The ONS has come under fire recently over the reliability of some of its statistics.

While sales volumes in July rose, sales in the three months to July were down 0.6% when compared with the previous three months.

“Supermarkets, sports shops and household goods stores had a strong start to the year, but spending there has fallen since March,” said the ONS’s director general of economic statistics, James Benford.

However, he added this was partially offset by strong sales online and at clothing and footwear stores.

Mr Benford apologised for errors in past data, and said the ONS had “improvement plans” in place.

The ONS had delayed the latest retail sales figures after it discovered a problem with its data, which meant that seasonal adjustments had not been made properly.

The latest release from the ONS revises most of the retail sales data for the past year.

“The new figures published today show a similar overall pattern of three-month on three-month growth, but with less volatile month-on-month changes,” Mr Benford said.

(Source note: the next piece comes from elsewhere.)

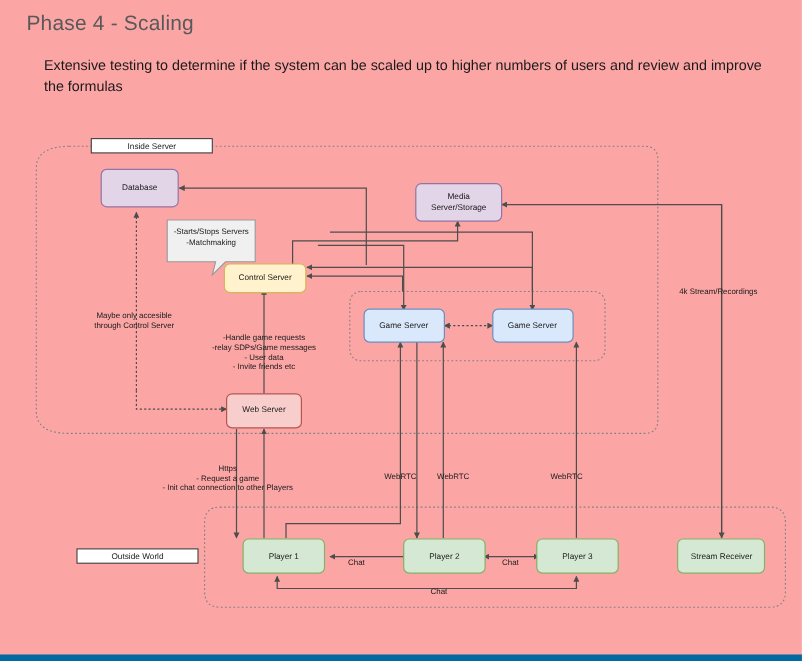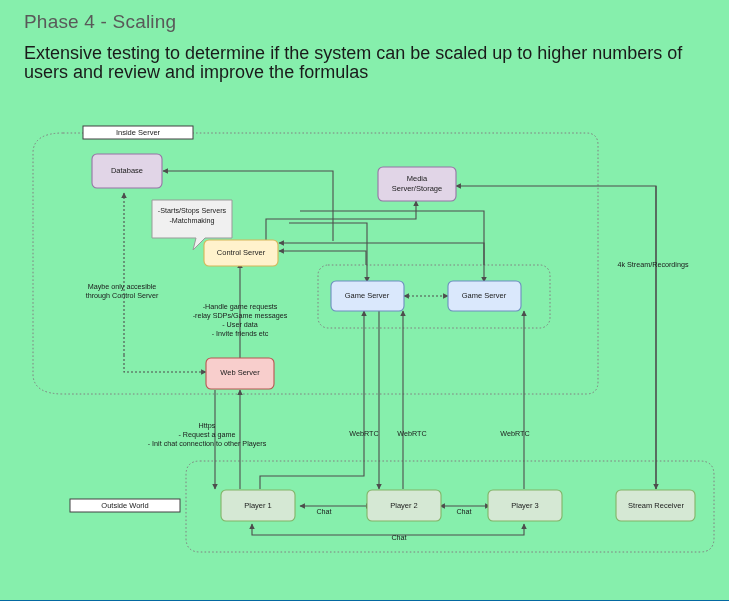"Phase 4 - Scaling" #page { background: #86efac -> #fca5a5; border-bottom: 1px solid #0369a1 -> 6px solid #0369a1 }
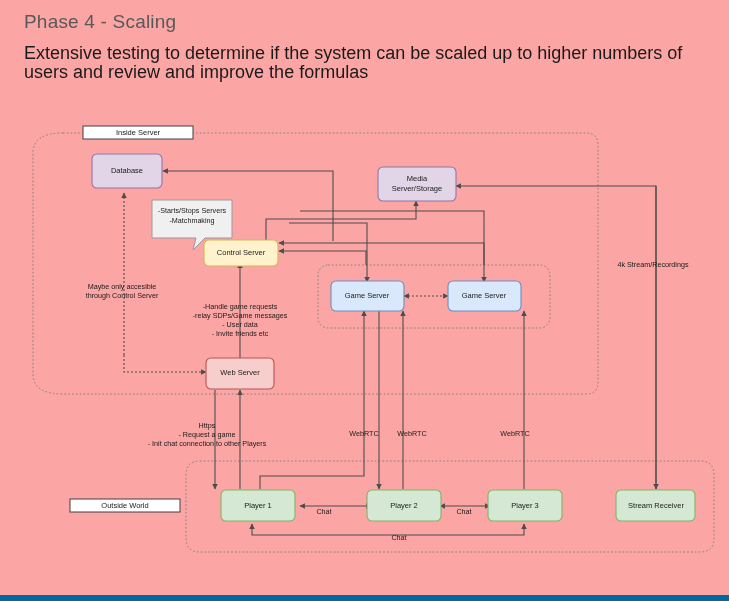"Extensive testing to determine if" .page-desc { font-size: 18px -> 13px; margin: 0 -> 16px }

ONS statistics are used in deciding government policy which affects millions, and are used by the Bank of England to make key financial decisions.

The ONS said online retailers and clothing stores saw strong sales growth in July, which retailers put down to new products, the hot weather, and an increase resulting from the UEFA Women’s Euro 2025 tournament.

However, Paul Dales from Capital Economics warned that both these factors were boosts that “won’t be repeated”.

Dr Kris Hamer from the British Retail Consortium said July was a “good month for retail sales, as the warm, sunny weather and packed sporting schedule in the first half of the month got people spending”.

“Unfortunately, this level of sales growth makes little dent on the £7bn of new costs that retailers are having to shoulder following last year’s Budget.”